F1分析|息を吹き返した第2スティントのノリス……一方で心配すぎるフェルスタッペンのペース
エルマノス・ロドリゲス・サーキットを舞台に行なわれたF1メキシコシティGP。決勝レースは、フェラーリのカルロス・サインツJr.が完勝してみせたが、上位勢で特に印象的だったのは、マクラーレンのランド・ノリスの第2スティントのペースだったと言えるだろう。 【ランキング】逆転の可能性はあるのか? 2024年F1ドライバーズランキング ノリスはレース前半、3番手を走っていた。その間、レッドブルのマックス・フェルスタッペンと激しいバトルを展開することとなり、その一瞬の隙を突かれてフェラーリ勢に1-2体制を築かせてしまうことになった。 結局ペナルティ対象となったフェルスタッペンを抜けず、ペースの面でも付き合わされることとなったノリス。その間にフェラーリの、特にカルロス・サインツJr.が大きくリードを築いていくことになった。 ノリスの第1スティントは、フェルスタッペンに抑え込まれたことによってペースが上がらなかったとも言える。しかし、それだけではないように思う。

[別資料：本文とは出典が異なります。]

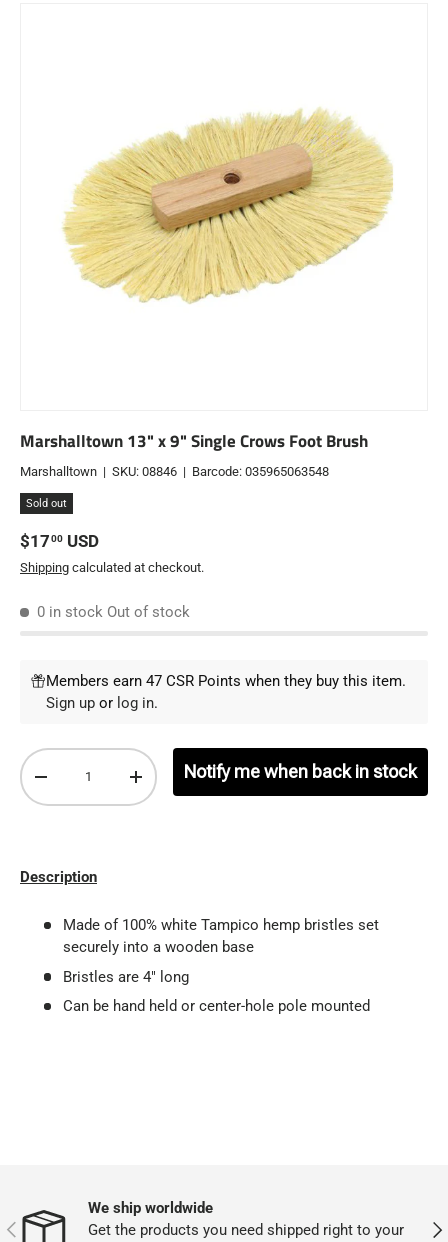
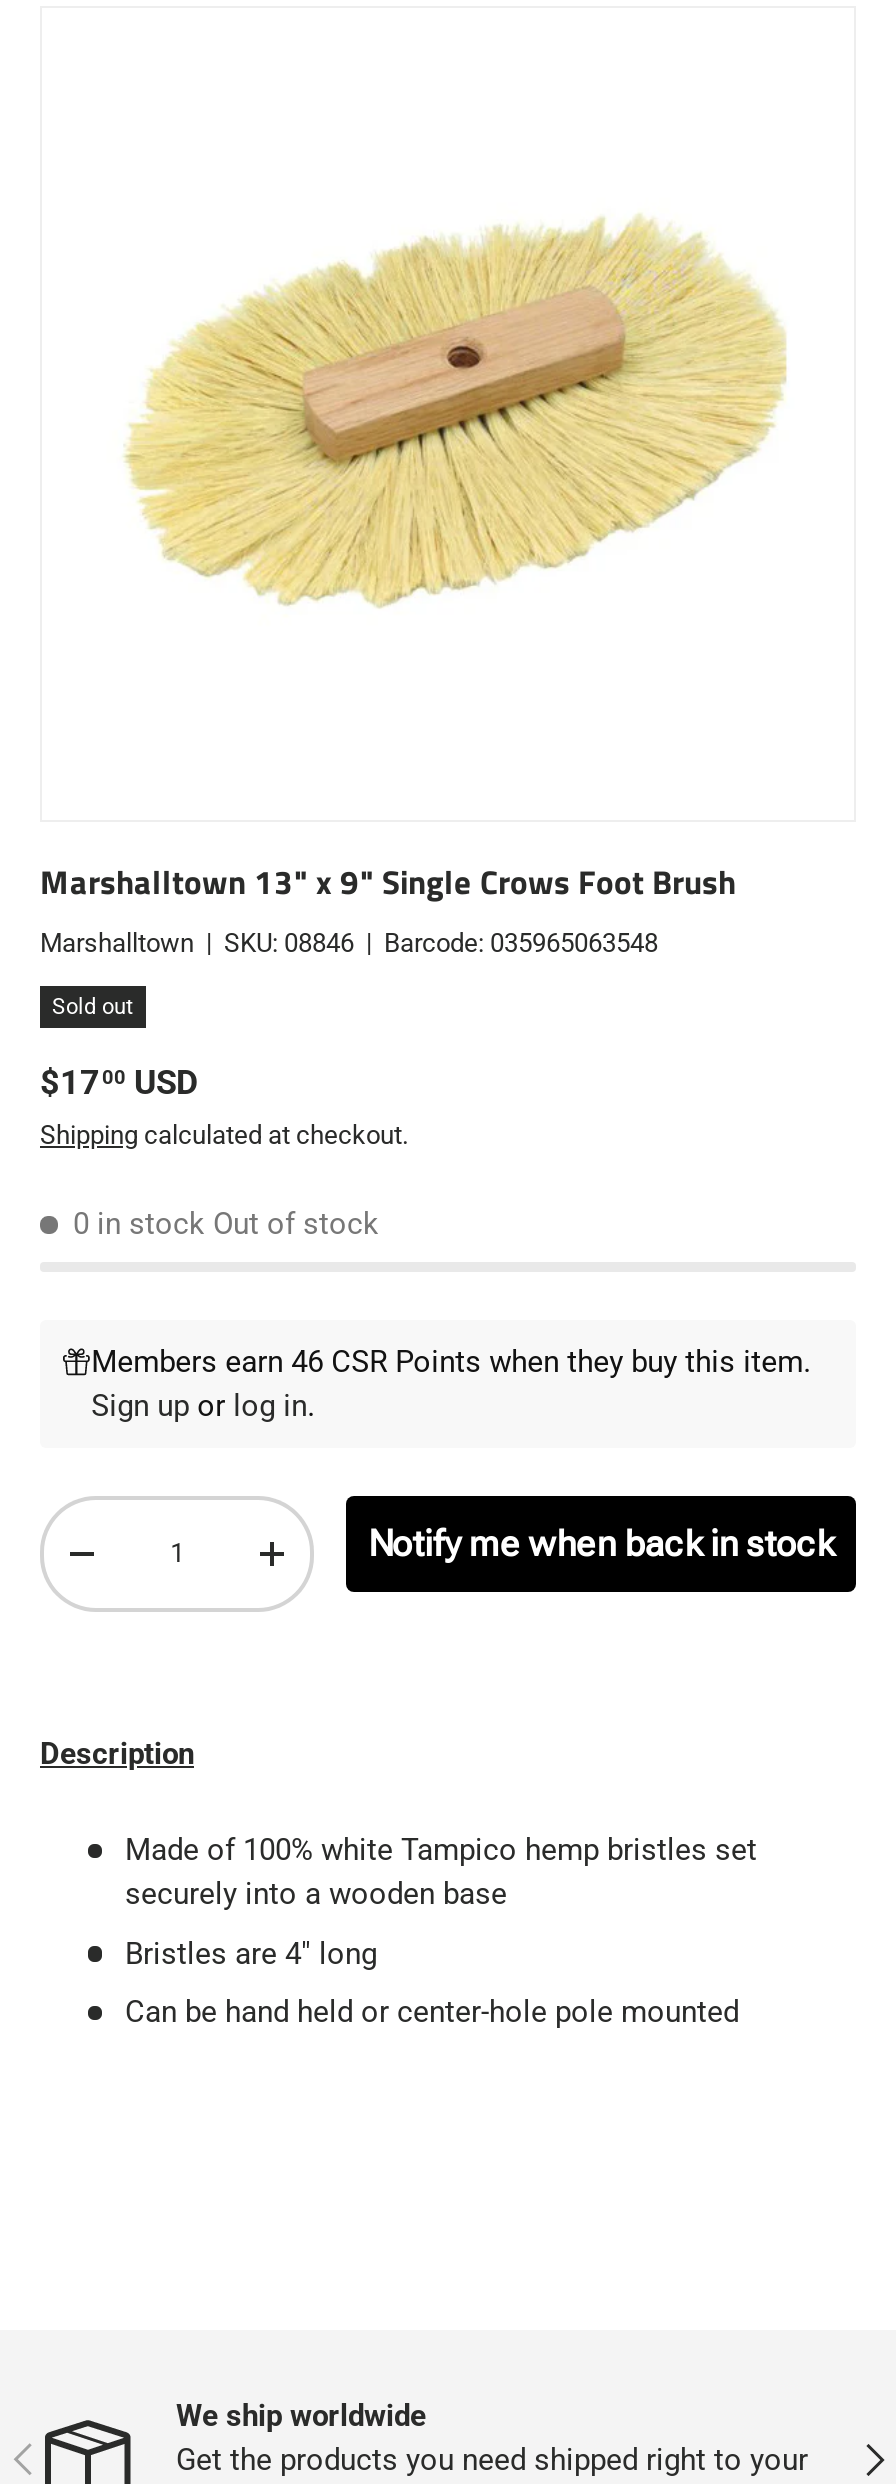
- Members earn 47 CSR Points when they buy this item.
+ Members earn 46 CSR Points when they buy this item.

■ハードタイヤで一気にパフォーマンスを上げたマクラーレン
このグラフは、メキシコシティGP決勝レースの、上位勢のレースペース推移を折れ線で示したものだ。その中の、赤丸で囲まれた部分を見ていただきたい。 この頃、目の前を走っていたフェルスタッペンがピットインし、ノリスは前が開けた状態となった……つまりペースを上げることができたわけだ。しかしノリスのペースはそれまでと対して変わらず。サインツJr.との差は歴然であった。 つまり今回のマクラーレンは、少なくとも第1スティントに限って言えば、フェラーリと互角に争えるだけの速さはなかったと言えそうだ。 しかしタイヤをハードに変えると、ノリスは突然息を吹き返す。フェラーリ勢と同等のペースで周回を重ねたのだ。しかもスティント終盤には、ルクレールよりも圧倒的に速いペースで周回を重ねられるようになった(グラフ青丸の部分)。 ノリスもレース後、次のように語っている。 「良いレースだった。マシンはとても力強かったんだ。第1スティントはそうでもなかったんだけど、第2スティントは特によかった。フェラーリと比べて競争力があるという希望が湧いてきたんだ。それまでは彼らが優勢だったからね」 今回のレースで上位勢は、ミディアムタイヤでスタートし、後半をハードタイヤに履き替えるという1ストップ作戦を採った。今回のノリスのペースを、フェラーリと相対的に考えると、ミディアムではフェラーリの方が速く、ハードではマクラーレンの方に軍配が上がると言っていいだろう。もちろん、ミディアムタイヤを履いていた時のノリスはフェルスタッペンと争い、さらには常に乱れた空気の中を走らなければいけなかったことで、必要以上にタイヤを痛めつけていたという要素もあろう。またピレリのモータースポーツ責任者であるマリオ・イゾラは、「ミディアムタイヤにはグレイニングの兆候があった」と言っており、この影響もあったかもしれない。 いずれにしても、今のフェラーリとマクラーレンは非常に高いレベルで拮抗しており、今後もこの2チームによる激しい優勝争いが繰り広げられそうだ。 一方で気になるのは、フェルスタッペンのペースだ。 前出のグラフの紺色の線が、フェルスタッペンのペースを示したものである。スタート直後こそフェラーリ勢と同じペースで走ったが、徐々にペースダウン。これにノリスを付き合わせた。 そしてピットインし、ハードタイヤに履き替えた後も、ペースは上がらす。フェラーリ勢やノリスから、1周につき0.5秒前後劣るペースで周回を重ねた。 チーム曰く、今回は初日にパワーユニットのトラブルに見舞われたことで、2日目以降はフリー走行用にプールしておいたエンジンを使っていたため、満足いくペースを発揮できなかったのだという。今回のペース差がそのパワーユニットのパワー差に起因するモノならば良いが、もしその影響が小さいのであれば、残り4戦厳しい戦いを強いられることになるかもしれない。 今回の敗北により、レッドブルはついにコンストラクターズランキングでは3番手に後退してしまった。今回のパフォーマンス差を見ると、とてもではないが、フェラーリやマクラーレンを抜き返すことは難しいのではないかと考えられる。また、まだ差はあるものの、ドライバーズタイトルをノリスに奪われてしまう可能性も、否定できなくなってきた。 今季は残り4戦。フェルスタッペンとノリスの差は47ポイントである。